There is nothing, then, in what is known of the older Eocene mammals of the Arctogaeal province to forbid the supposition that they stood in an ancestral relation to those of the Calcaire Grossier and the Gypsum of the Paris basin, and that our present fauna, therefore, is directly derived from that which already existed in Arctogaea at the commencement of the Tertiary period. But if we now cross the frontier between the Cainozoic and the Mesozoic faunae, as they are preserved within the Arctogaeal area, we meet with an astounding change, and what appears to be a complete and unmistakable break in the line of biological continuity.

Among the twelve or fourteen species of Mammalia which are said to have been found in the Purbecks, not one is a member of the orders Cheiroptera, Rodentia, Ungulata, or Carnivora, which are so well represented in the Tertiaries. No Insectivora are certainly known, nor any opossum-like Marsupials. Thus there is a vast negative difference between the Cainozoic and the Mesozoic mammalian faunae of Europe. But there is a still more important positive difference, inasmuch as all these Mammalia appear to be Marsupials belonging to Australian groups, and thus appertaining to a different distributional province from the Eocene and Miocene marsupials, which are Austro-Columbian. So far as the imperfect materials which exist enable a judgment to be formed, the same law appears to have held good for all the earlier Mesozoic Mammalia. Of the Stonesfield slate mammals, one, Amphitherium, has a definitely Australian character; one, Phascolotherium, may be either Dasyurid or Didelphine; of a third, Stereognathus, nothing can at present be said. The two mammals of the Trias, also, appear to belong to Australian groups.

Every one is aware of the many curious points of resemblance between the marine fauna of the European Mesozoic rocks and that which now exists in Australia. But if there was this Australian facies about both the terrestrial and the marine faunae of Mesozoic Europe, and if there is this unaccountable and immense break between the fauna of Mesozoic and that of Tertiary Europe, is it not a very obvious suggestion that, in the Mesozoic epoch, the Australian province included Europe, and that the Arctogaeal province was contained within other limits? The Arctogaeal province is at present enormous, while the Australian is relatively small. Why should not these proportions have been different during the Mesozoic epoch?

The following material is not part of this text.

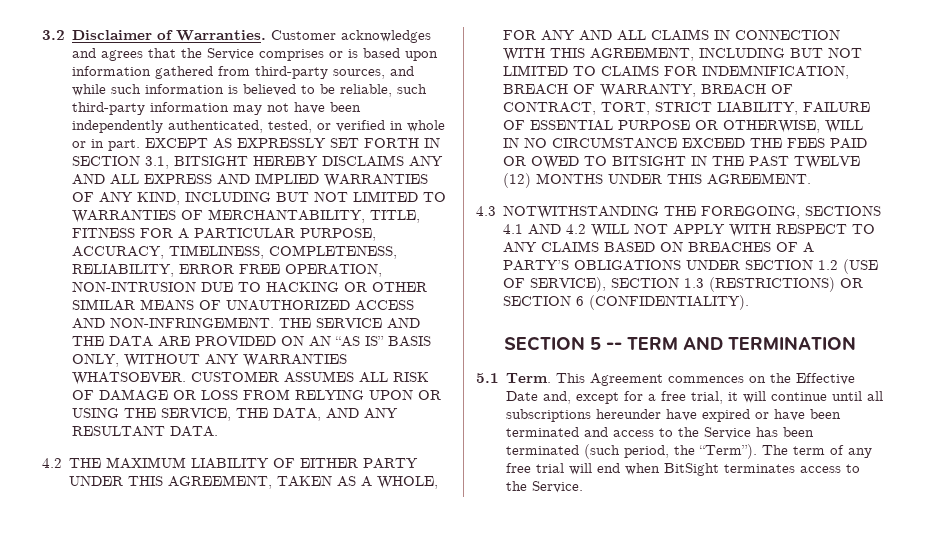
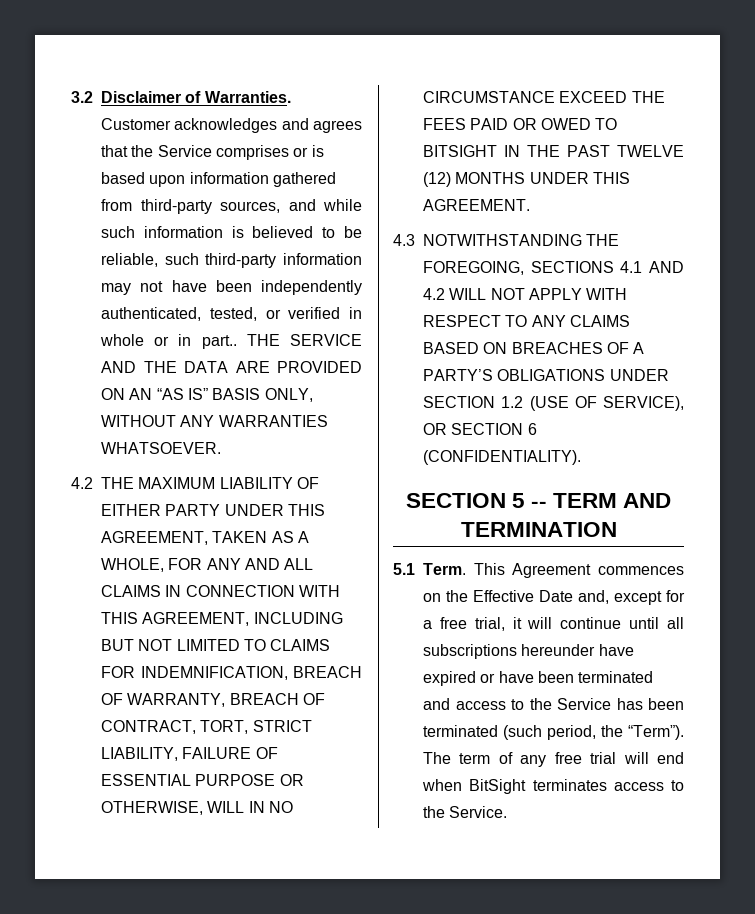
- Customer acknowledges and agrees that the Service comprises or is based upon information gathered from third-party sources, and while such information is believed to be reliable, such third-party information may not have been independently authenticated, tested, or verified in whole or in part. EXCEPT AS EXPRESSLY SET FORTH IN SECTION 3.1, BITSIGHT HEREBY DISCLAIMS ANY AND ALL EXPRESS AND IMPLIED WARRANTIES OF ANY KIND, INCLUDING BUT NOT LIMITED TO WARRANTIES OF MERCHANTABILITY, TITLE, FITNESS FOR A PARTICULAR PURPOSE, ACCURACY, TIMELINESS, COMPLETENESS, RELIABILITY, ERROR FREE OPERATION, NON-INTRUSION DUE TO HACKING OR OTHER SIMILAR MEANS OF UNAUTHORIZED ACCESS AND NON-INFRINGEMENT.
+ Customer acknowledges and agrees that the Service comprises or is based upon information gathered from third-party sources, and while such information is believed to be reliable, such third-party information may not have been independently authenticated, tested, or verified in whole or in part..
- CUSTOMER ASSUMES ALL RISK OF DAMAGE OR LOSS FROM RELYING UPON OR USING THE SERVICE, THE DATA, AND ANY RESULTANT DATA.
- 4.3 NOTWITHSTANDING THE FOREGOING, SECTIONS 4.1 AND 4.2 WILL NOT APPLY WITH RESPECT TO ANY CLAIMS BASED ON BREACHES OF A PARTY’S OBLIGATIONS UNDER SECTION 1.2 (USE OF SERVICE), SECTION 1.3 (RESTRICTIONS) OR SECTION 6 (CONFIDENTIALITY).
+ 4.3 NOTWITHSTANDING THE FOREGOING, SECTIONS 4.1 AND 4.2 WILL NOT APPLY WITH RESPECT TO ANY CLAIMS BASED ON BREACHES OF A PARTY’S OBLIGATIONS UNDER SECTION 1.2 (USE OF SERVICE), OR SECTION 6 (CONFIDENTIALITY).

Thus I am led to think that by far the simplest and most rational mode of accounting for the great change which took place in the living inhabitants of the European area at the end of the Mesozoic epoch, is the supposition that it arose from a vast alteration of the physical geography of the globe; whereby an area long tenanted by Cainozoic forms was brought into such relations with the European area that migration from the one to the other became possible, and took place on a great scale.